Thanks for your comments.

Currently my camera has a 2" standard nosepiece which is bolted onto the camera body with 4 screws. That goes directly into the Baader Click Lock extension tube, which goes directly into the 2" FT Focuser (which has a twist locking compression ring. I was just asking about the possibility of using a Cannon EOS adapter on the camera as a way of nailing the distance to the potential field flattener (also using an EOS adapter). Seems from what you are saying that this would not be firm enough, so I will forget that future solution.

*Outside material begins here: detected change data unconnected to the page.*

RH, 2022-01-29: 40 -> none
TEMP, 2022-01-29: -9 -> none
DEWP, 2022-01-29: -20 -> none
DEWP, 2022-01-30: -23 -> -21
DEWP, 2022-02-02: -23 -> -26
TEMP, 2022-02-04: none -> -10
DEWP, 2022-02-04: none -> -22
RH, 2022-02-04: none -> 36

Last night proved frustrating to say the least. I not sure if I've made much progress but did 8 T-Point runs of 21 points, then after the 6th run I accidentally crashed pretty hard right into the counter weight and gave it a huge knock. Yikes. That was around 1 am. I ran T-point 2 more times and got the results in # 8.

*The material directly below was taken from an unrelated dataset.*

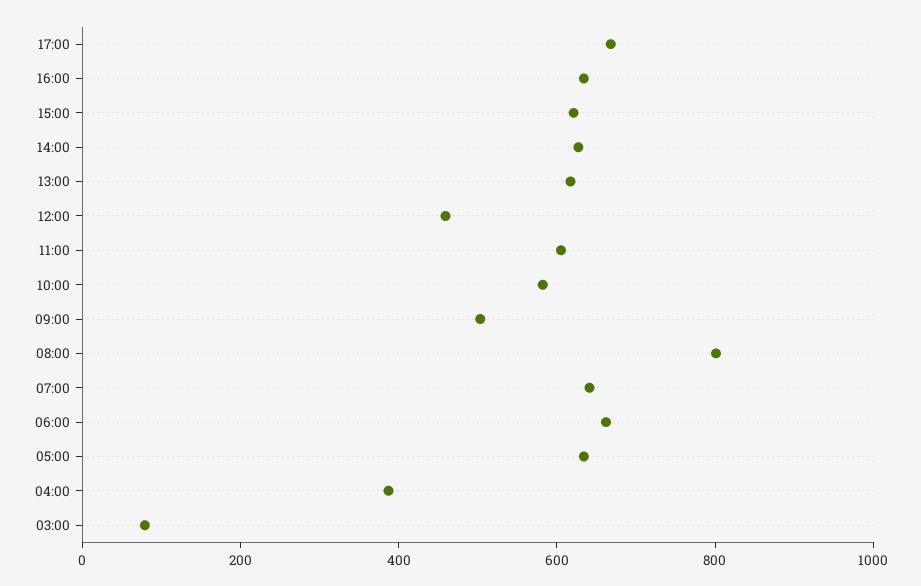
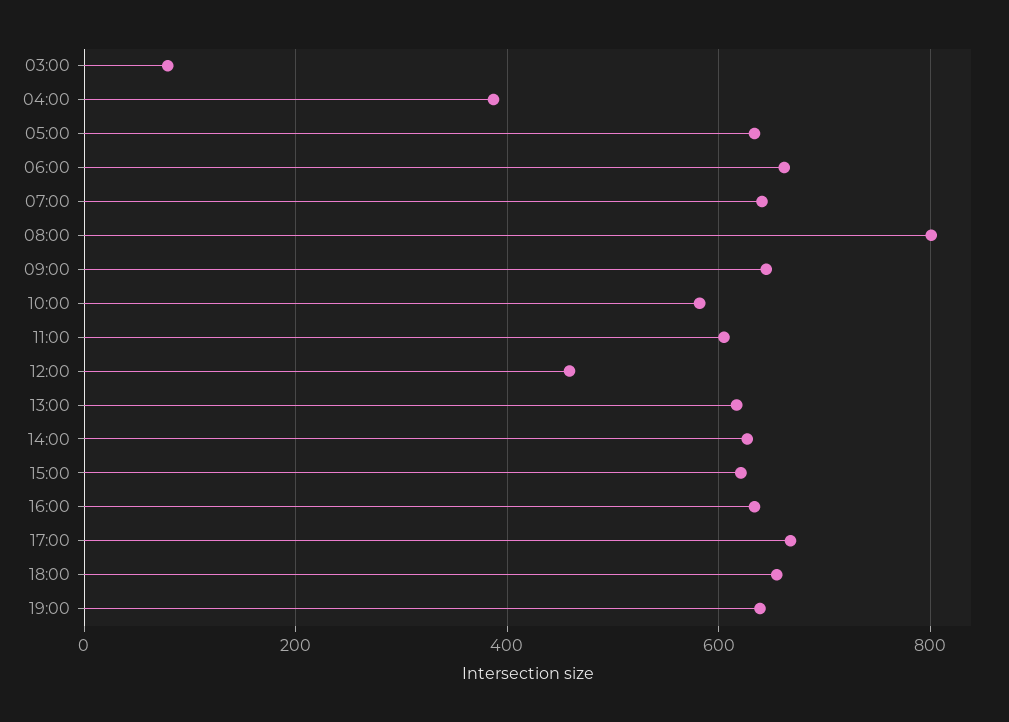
09:00: 500 -> 640
18:00: none -> 660
19:00: none -> 640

The first time I tried to follow your advice exactly. I went due West (cannot go due east very much) to around 50-60 degrees elevation and collected 21 points in a small area. This proved useless as the PA dialog info said not enough points to refine model, collect more points.....so I collected another 15 or so in a pie shaped wedge towards directly overhead, keeping the scope on the same side of the mount. To make a long story shorter on subsequent runs I slightly enlarged the pie shaped wedge of stars to 21 and used this over and again. I got the following super model results, (minus run 4 because I forgot to write the results down):

1. MA = 56.7 Tighten E 1.3 tics
ME = 0.0 Raise 1.3 tics

2. MA = 43.3 Tighten E .9 tics
Raise 1.3 tics

3. MA = 25.7 Tighten E .5 tics
ME = 0 Raise 1.3 tics

4. no data

5. MA = 26.5 Tighten E .5 tics
ME = 0 Raise 1.3 tics

6. MA = 0.0 no adj indicated
ME = 0 Raise 1.3 tics

Walked into mount counter weight!!

7. MA = ??? Tighten E 2.3 tics
ME = ??? Lower 1.3 tics

8. MA = 0.0 no adj
ME = 0.0 Raise 1.3 tics

I'm a bit onfused about these numbers. It sems as if MA was improving a little with each of the first 6 runs, but every time I raised the mount ME wasn't changing. Until I walked into the mount I raised it 1.3 at least 5 times. Could that be correct? Also, I tend not to believe the final result of MA=0.0 even though confidence was listec as "high."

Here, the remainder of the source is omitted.